## What you should do
Output every record word for word.

## Information

........

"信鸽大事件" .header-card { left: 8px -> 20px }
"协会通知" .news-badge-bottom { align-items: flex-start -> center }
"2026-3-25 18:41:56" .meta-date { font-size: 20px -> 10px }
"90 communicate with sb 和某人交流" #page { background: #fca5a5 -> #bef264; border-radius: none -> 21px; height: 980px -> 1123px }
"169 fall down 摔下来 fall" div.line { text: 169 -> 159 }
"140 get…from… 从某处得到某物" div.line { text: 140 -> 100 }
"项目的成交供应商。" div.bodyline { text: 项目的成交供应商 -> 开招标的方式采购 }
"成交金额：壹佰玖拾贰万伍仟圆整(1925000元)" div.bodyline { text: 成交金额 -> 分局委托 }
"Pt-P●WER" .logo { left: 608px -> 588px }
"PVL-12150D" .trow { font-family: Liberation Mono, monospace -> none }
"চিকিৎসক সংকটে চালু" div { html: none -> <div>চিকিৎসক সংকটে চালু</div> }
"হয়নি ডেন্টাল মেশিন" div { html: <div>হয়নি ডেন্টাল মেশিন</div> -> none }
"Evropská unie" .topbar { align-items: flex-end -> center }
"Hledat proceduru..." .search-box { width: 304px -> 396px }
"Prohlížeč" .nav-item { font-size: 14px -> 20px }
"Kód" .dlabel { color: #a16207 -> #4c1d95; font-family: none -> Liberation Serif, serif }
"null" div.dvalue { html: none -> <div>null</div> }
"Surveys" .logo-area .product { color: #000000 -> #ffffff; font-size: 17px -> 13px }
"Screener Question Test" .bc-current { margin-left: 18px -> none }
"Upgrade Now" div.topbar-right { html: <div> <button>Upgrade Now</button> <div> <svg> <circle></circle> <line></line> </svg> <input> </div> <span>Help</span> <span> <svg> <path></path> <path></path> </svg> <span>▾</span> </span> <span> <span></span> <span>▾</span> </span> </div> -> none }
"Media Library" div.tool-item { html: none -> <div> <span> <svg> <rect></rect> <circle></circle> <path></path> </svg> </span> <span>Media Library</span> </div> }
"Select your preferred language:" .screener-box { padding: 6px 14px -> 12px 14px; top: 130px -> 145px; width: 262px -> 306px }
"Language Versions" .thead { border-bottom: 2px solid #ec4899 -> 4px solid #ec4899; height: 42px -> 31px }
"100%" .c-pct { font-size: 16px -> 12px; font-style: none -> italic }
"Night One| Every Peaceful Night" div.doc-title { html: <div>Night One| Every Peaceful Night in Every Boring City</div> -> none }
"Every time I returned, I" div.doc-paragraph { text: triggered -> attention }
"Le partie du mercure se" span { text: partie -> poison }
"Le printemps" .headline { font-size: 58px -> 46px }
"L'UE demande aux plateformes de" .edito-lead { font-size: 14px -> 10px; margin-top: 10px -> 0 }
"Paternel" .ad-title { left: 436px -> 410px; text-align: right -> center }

........

## Result for this task
"信鸽大事件" .header-card { left: 8px -> 20px }
"协会通知" .news-badge-bottom { align-items: flex-start -> center }
"2026-3-25 18:41:56" .meta-date { font-size: 20px -> 10px }
"90 communicate with sb 和某人交流" #page { background: #fca5a5 -> #bef264; border-radius: none -> 21px; height: 980px -> 1123px }
"169 fall down 摔下来 fall" div.line { text: 169 -> 159 }
"140 get…from… 从某处得到某物" div.line { text: 140 -> 100 }
"项目的成交供应商。" div.bodyline { text: 项目的成交供应商 -> 开招标的方式采购 }
"成交金额：壹佰玖拾贰万伍仟圆整(1925000元)" div.bodyline { text: 成交金额 -> 分局委托 }
"Pt-P●WER" .logo { left: 608px -> 588px }
"PVL-12150D" .trow { font-family: Liberation Mono, monospace -> none }
"চিকিৎসক সংকটে চালু" div { html: none -> <div>চিকিৎসক সংকটে চালু</div> }
"হয়নি ডেন্টাল মেশিন" div { html: <div>হয়নি ডেন্টাল মেশিন</div> -> none }
"Evropská unie" .topbar { align-items: flex-end -> center }
"Hledat proceduru..." .search-box { width: 304px -> 396px }
"Prohlížeč" .nav-item { font-size: 14px -> 20px }
"Kód" .dlabel { color: #a16207 -> #4c1d95; font-family: none -> Liberation Serif, serif }
"null" div.dvalue { html: none -> <div>null</div> }
"Surveys" .logo-area .product { color: #000000 -> #ffffff; font-size: 17px -> 13px }
"Screener Question Test" .bc-current { margin-left: 18px -> none }
"Upgrade Now" div.topbar-right { html: <div> <button>Upgrade Now</button> <div> <svg> <circle></circle> <line></line> </svg> <input> </div> <span>Help</span> <span> <svg> <path></path> <path></path> </svg> <span>▾</span> </span> <span> <span></span> <span>▾</span> </span> </div> -> none }
"Media Library" div.tool-item { html: none -> <div> <span> <svg> <rect></rect> <circle></circle> <path></path> </svg> </span> <span>Media Library</span> </div> }
"Select your preferred language:" .screener-box { padding: 6px 14px -> 12px 14px; top: 130px -> 145px; width: 262px -> 306px }
"Language Versions" .thead { border-bottom: 2px solid #ec4899 -> 4px solid #ec4899; height: 42px -> 31px }
"100%" .c-pct { font-size: 16px -> 12px; font-style: none -> italic }
"Night One| Every Peaceful Night" div.doc-title { html: <div>Night One| Every Peaceful Night in Every Boring City</div> -> none }
"Every time I returned, I" div.doc-paragraph { text: triggered -> attention }
"Le partie du mercure se" span { text: partie -> poison }
"Le printemps" .headline { font-size: 58px -> 46px }
"L'UE demande aux plateformes de" .edito-lead { font-size: 14px -> 10px; margin-top: 10px -> 0 }
"Paternel" .ad-title { left: 436px -> 410px; text-align: right -> center }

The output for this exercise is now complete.